State the number of lines in the material below that contain the word "para", without any other text.

┄┄┄┄┄┄

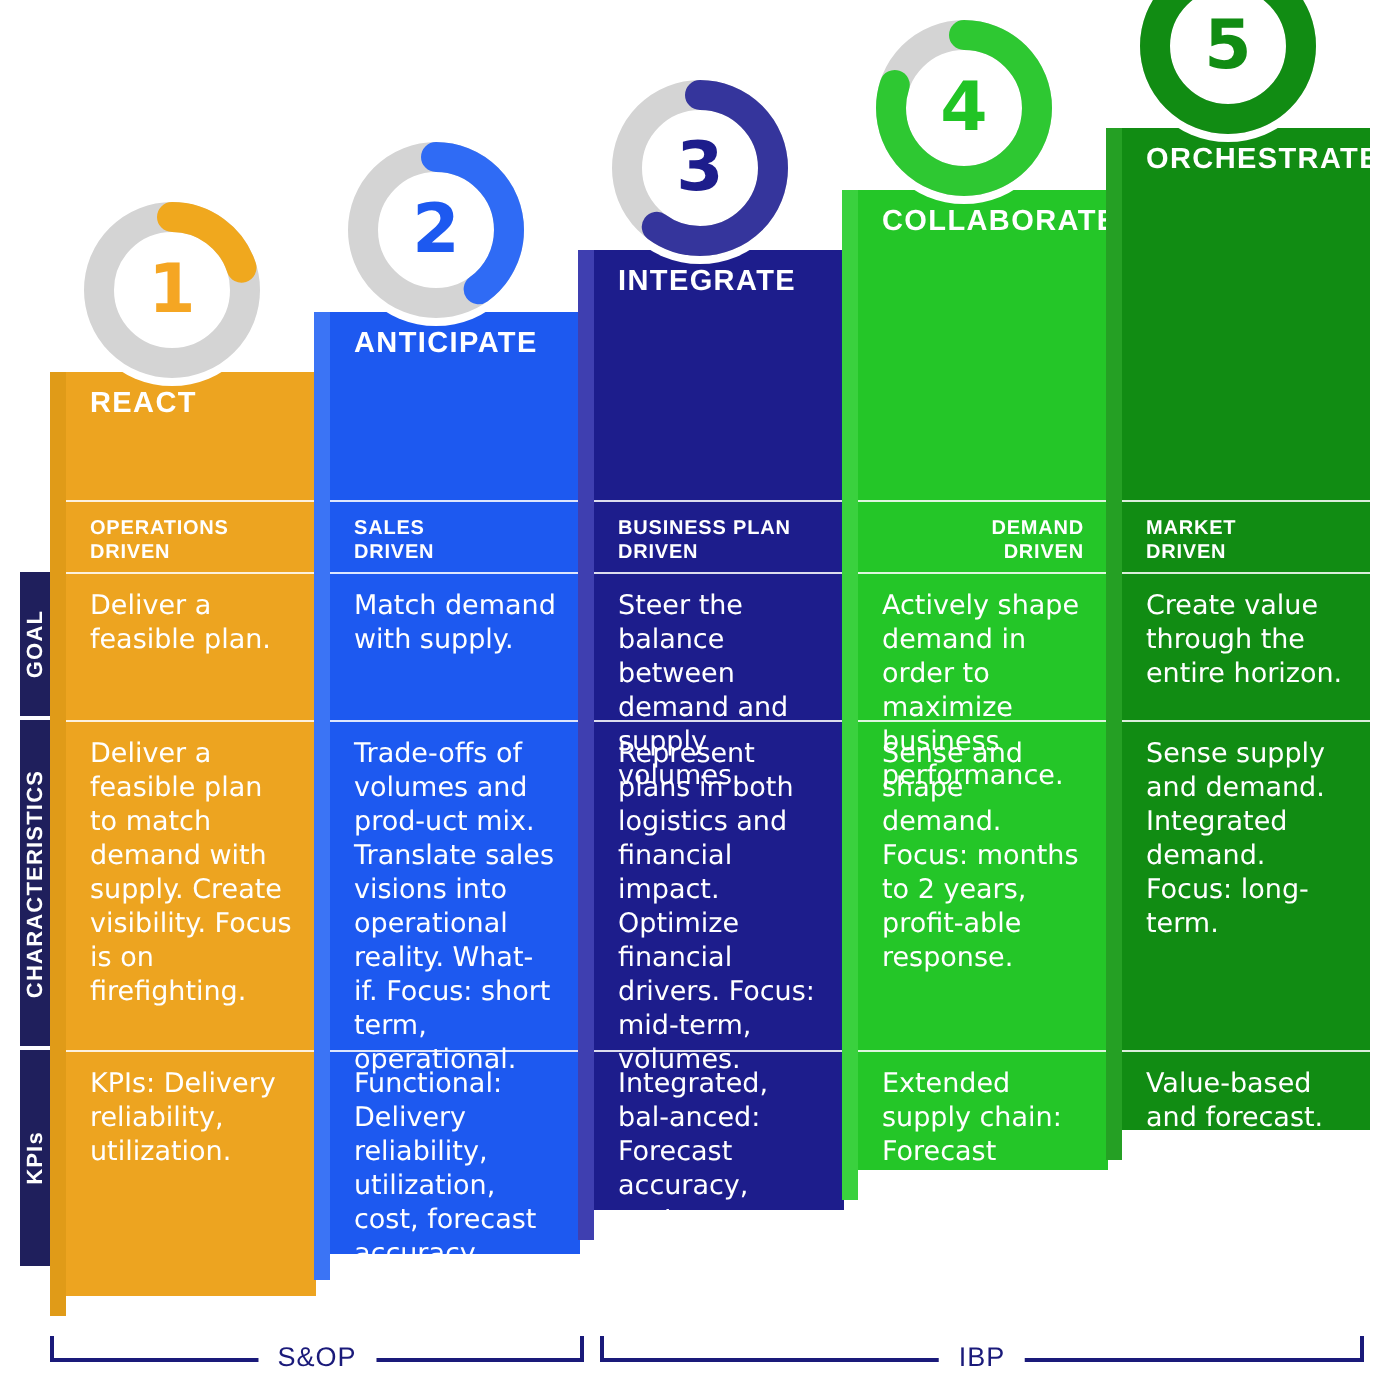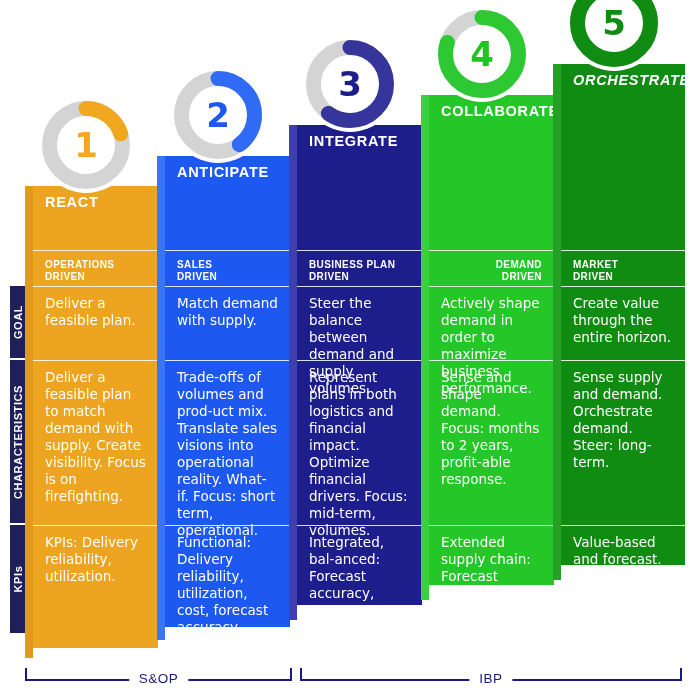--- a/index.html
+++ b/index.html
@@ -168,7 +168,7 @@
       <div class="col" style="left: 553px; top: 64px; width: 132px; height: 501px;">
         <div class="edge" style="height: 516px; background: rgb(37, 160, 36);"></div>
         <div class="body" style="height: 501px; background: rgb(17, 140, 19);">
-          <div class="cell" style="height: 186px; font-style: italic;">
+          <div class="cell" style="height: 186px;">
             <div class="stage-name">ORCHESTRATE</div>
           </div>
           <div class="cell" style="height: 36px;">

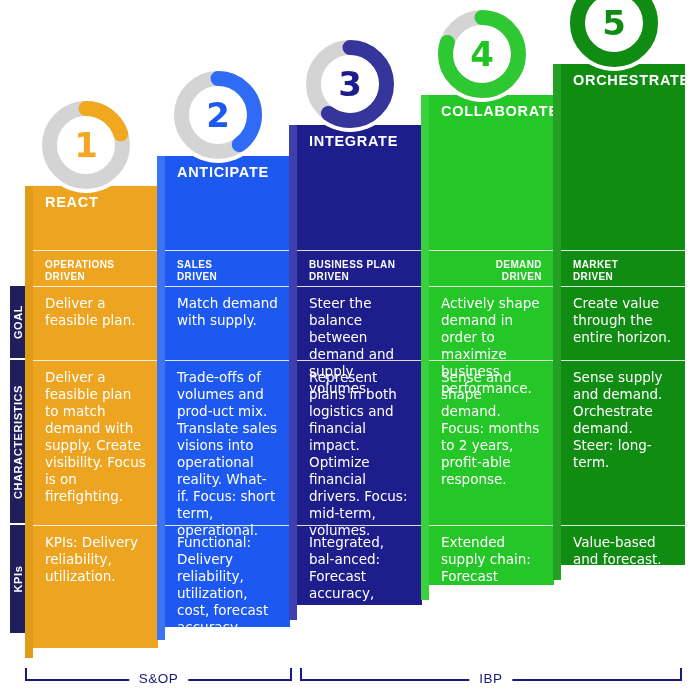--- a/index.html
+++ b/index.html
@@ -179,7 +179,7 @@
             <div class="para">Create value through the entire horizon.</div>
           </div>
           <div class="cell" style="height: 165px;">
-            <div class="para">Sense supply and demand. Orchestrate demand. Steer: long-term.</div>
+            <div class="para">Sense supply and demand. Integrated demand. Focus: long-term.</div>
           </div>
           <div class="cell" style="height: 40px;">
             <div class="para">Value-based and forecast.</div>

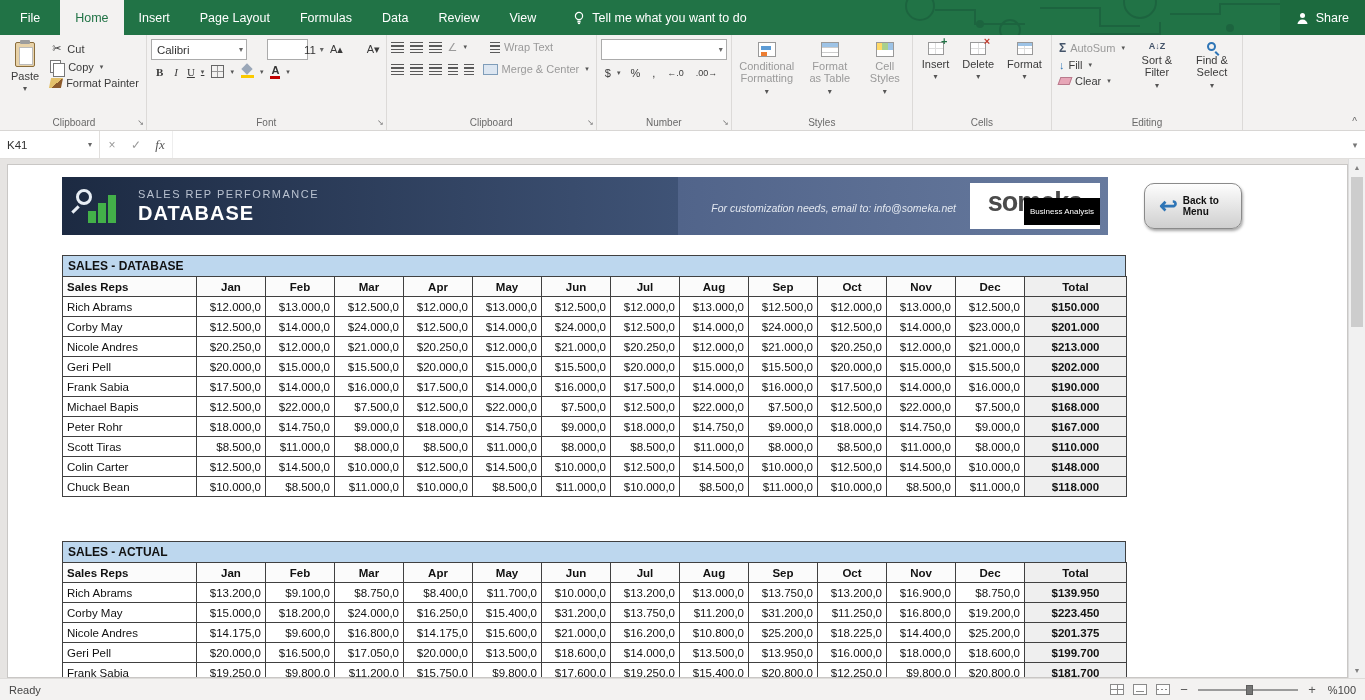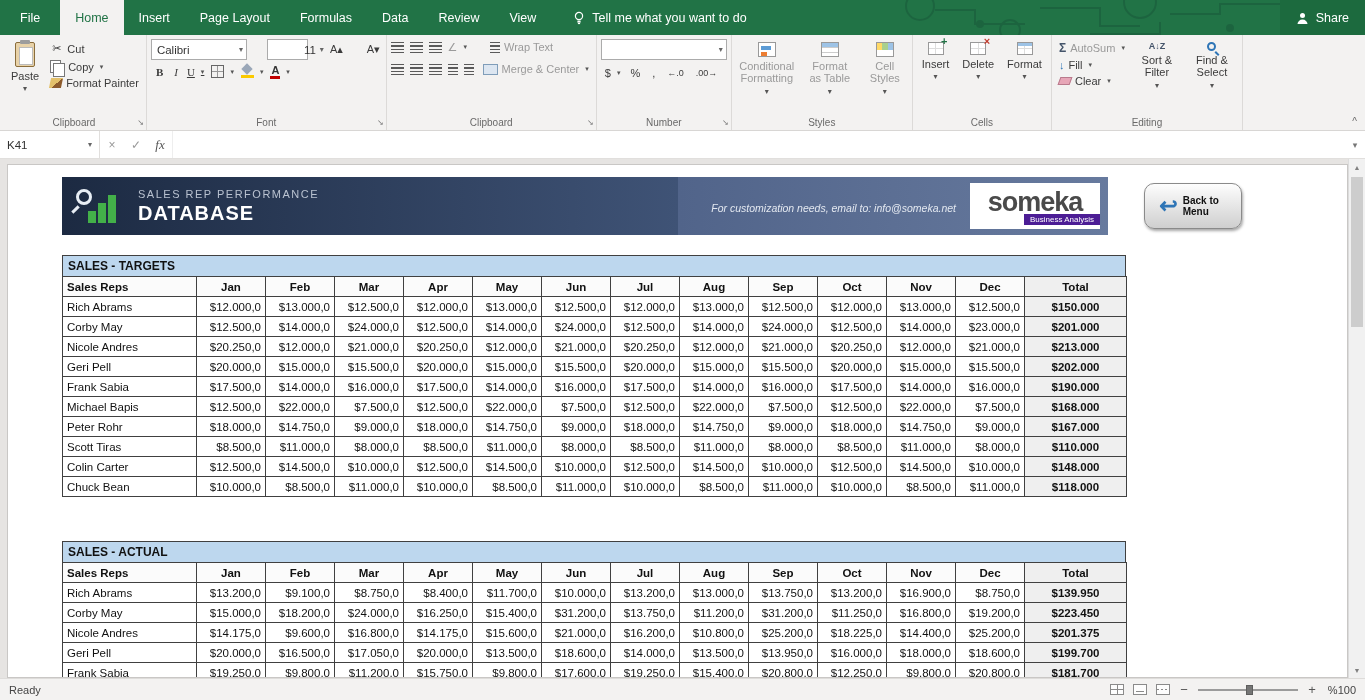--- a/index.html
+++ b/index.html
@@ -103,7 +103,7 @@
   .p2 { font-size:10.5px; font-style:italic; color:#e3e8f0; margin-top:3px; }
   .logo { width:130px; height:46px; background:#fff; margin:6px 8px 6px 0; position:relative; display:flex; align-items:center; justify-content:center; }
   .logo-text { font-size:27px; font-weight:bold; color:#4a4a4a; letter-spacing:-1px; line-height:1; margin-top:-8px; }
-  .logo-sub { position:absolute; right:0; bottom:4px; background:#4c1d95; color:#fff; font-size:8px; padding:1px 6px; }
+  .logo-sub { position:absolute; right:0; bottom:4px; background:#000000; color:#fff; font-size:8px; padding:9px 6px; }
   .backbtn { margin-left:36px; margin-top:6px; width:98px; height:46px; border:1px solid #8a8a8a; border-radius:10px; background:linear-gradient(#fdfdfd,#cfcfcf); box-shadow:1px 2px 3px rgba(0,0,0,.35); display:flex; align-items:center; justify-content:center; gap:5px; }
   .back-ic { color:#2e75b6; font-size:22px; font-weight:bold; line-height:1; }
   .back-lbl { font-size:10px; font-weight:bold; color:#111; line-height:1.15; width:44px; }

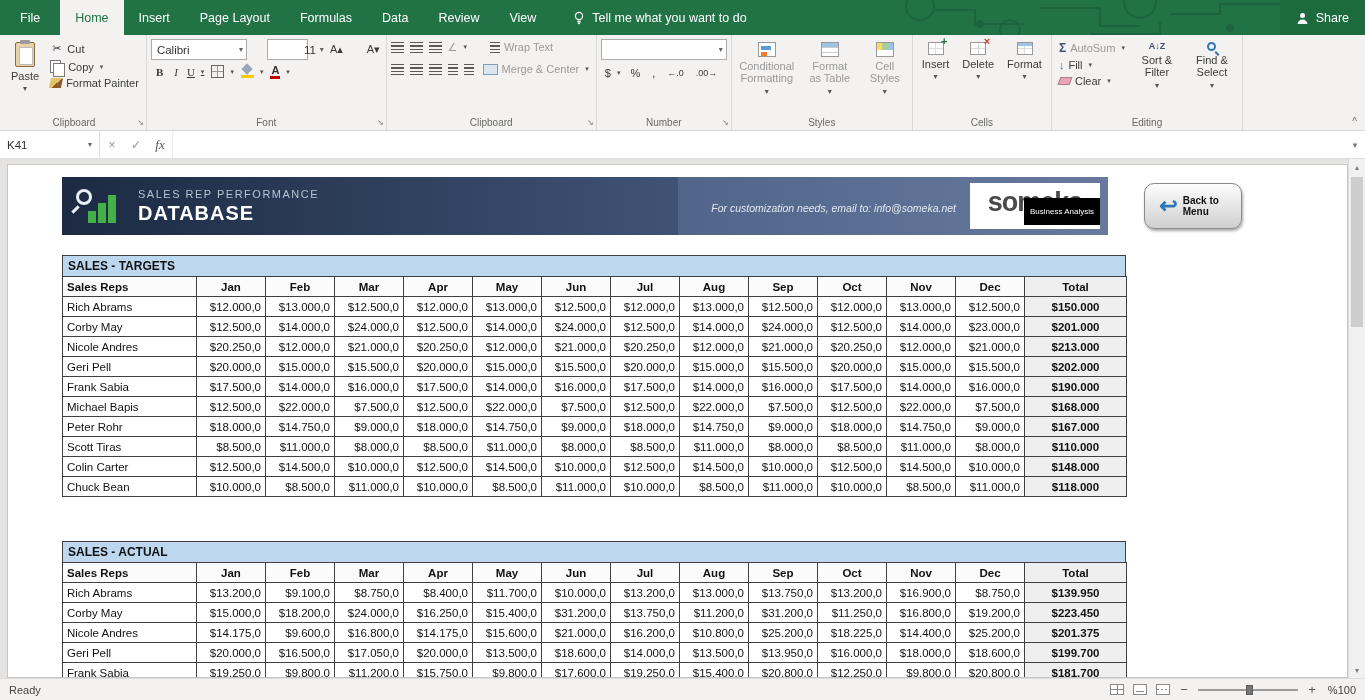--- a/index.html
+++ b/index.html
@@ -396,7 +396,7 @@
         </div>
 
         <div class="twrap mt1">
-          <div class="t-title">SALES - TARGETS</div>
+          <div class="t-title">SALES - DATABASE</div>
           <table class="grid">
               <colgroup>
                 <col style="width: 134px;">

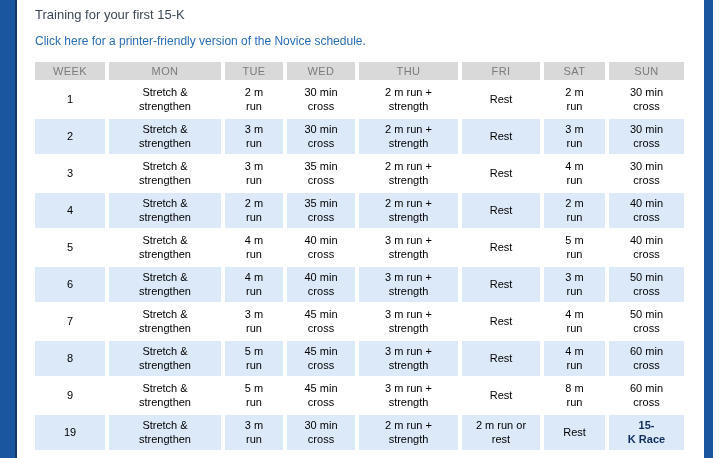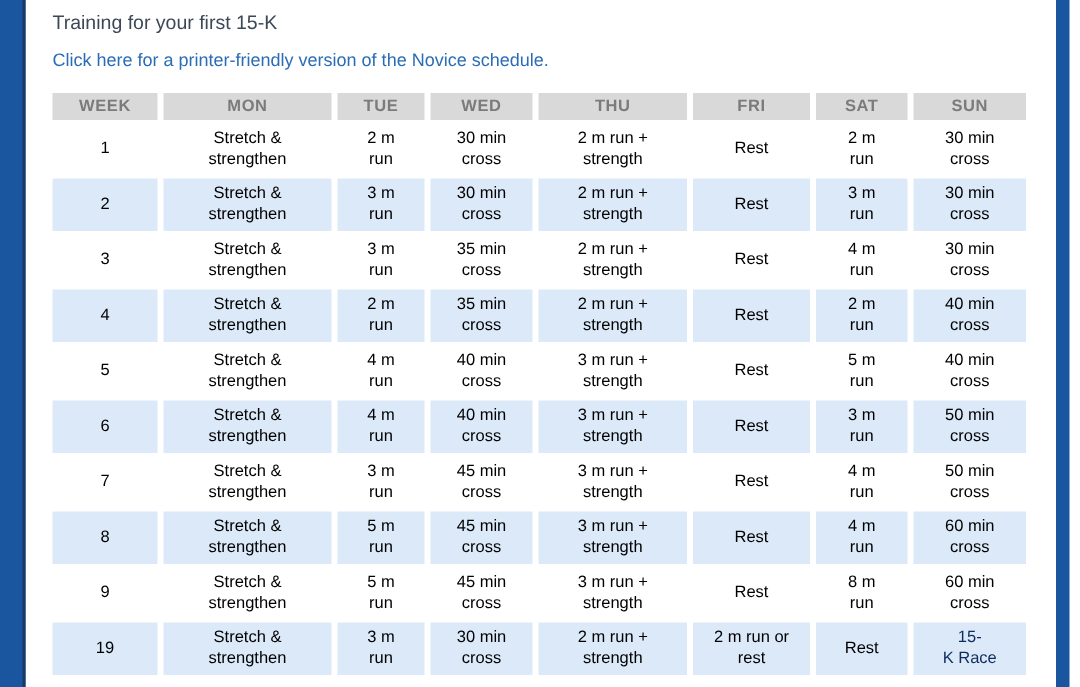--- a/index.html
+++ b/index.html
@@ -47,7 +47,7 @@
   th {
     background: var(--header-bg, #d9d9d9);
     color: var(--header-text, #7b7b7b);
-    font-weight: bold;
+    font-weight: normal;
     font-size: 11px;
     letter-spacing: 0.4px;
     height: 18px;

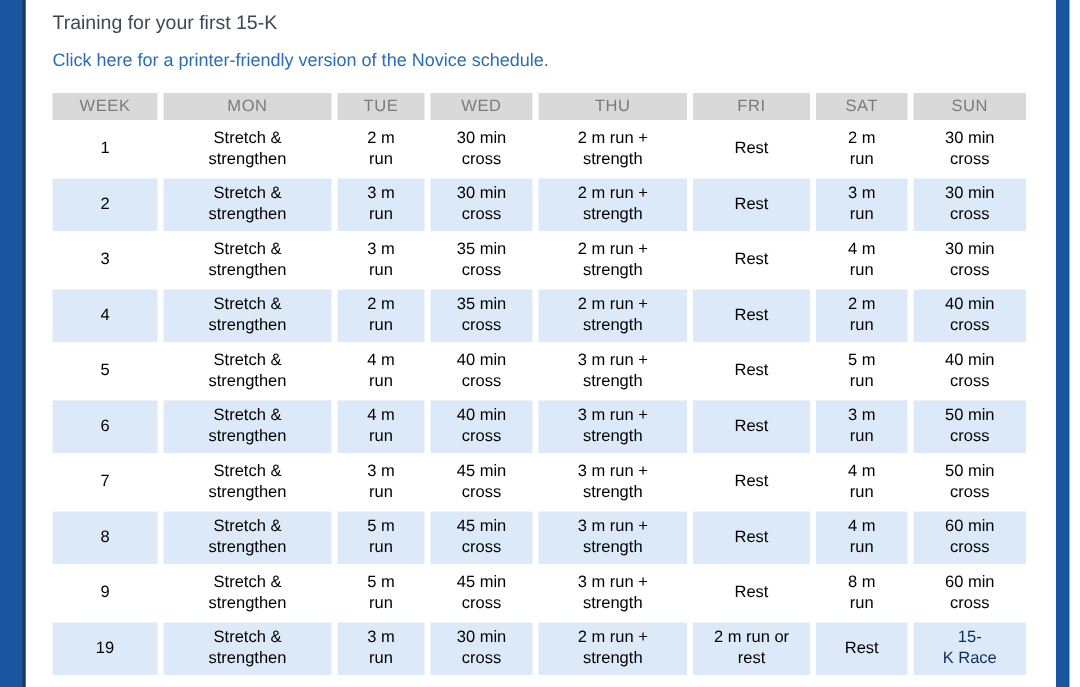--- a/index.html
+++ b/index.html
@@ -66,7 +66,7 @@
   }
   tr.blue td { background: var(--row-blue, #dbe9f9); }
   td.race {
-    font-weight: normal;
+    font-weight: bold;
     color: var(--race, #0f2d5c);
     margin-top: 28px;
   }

┄┄┄┄┄┄

(Task result)
4